**DATA FOR THIS TASK**

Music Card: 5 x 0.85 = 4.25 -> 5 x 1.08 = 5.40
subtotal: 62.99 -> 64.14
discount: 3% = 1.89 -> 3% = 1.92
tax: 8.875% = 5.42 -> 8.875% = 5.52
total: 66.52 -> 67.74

...

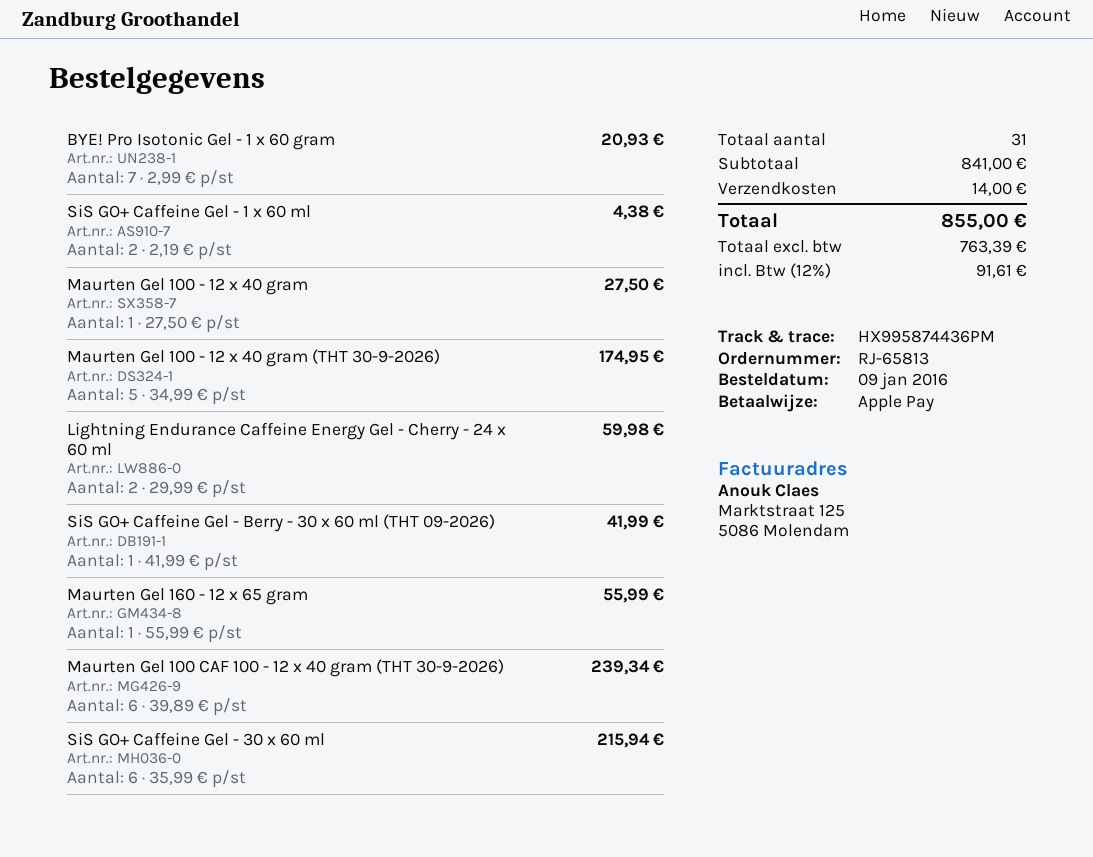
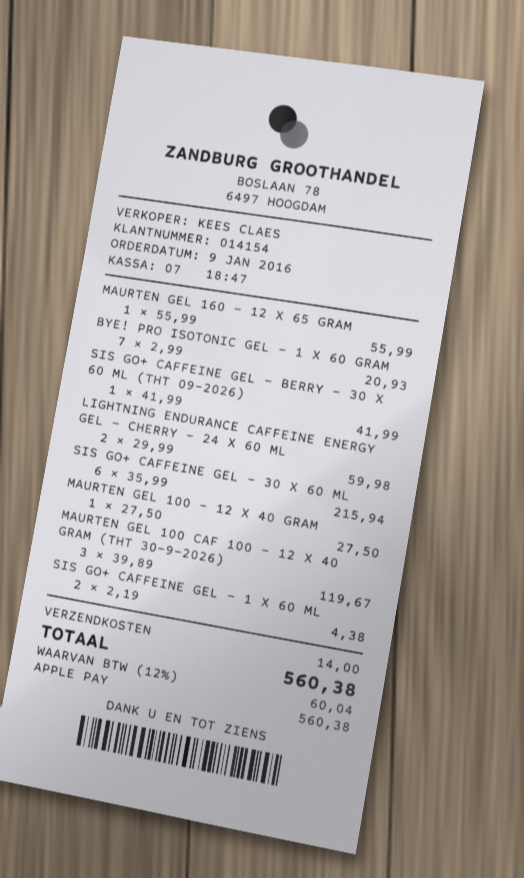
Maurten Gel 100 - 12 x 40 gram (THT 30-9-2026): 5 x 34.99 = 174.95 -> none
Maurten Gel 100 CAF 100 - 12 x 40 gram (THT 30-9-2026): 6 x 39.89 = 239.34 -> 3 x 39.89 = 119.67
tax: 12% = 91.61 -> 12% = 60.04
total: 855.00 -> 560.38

**TASK INSTRUCTIONS**
Only the lines above starting at the one containing "Music Card: 5" and ending at the one containing "total: 66.52 -> 67.74", both included, are to be returned, exactly as they read.

**THE ANSWER**
Music Card: 5 x 0.85 = 4.25 -> 5 x 1.08 = 5.40
subtotal: 62.99 -> 64.14
discount: 3% = 1.89 -> 3% = 1.92
tax: 8.875% = 5.42 -> 8.875% = 5.52
total: 66.52 -> 67.74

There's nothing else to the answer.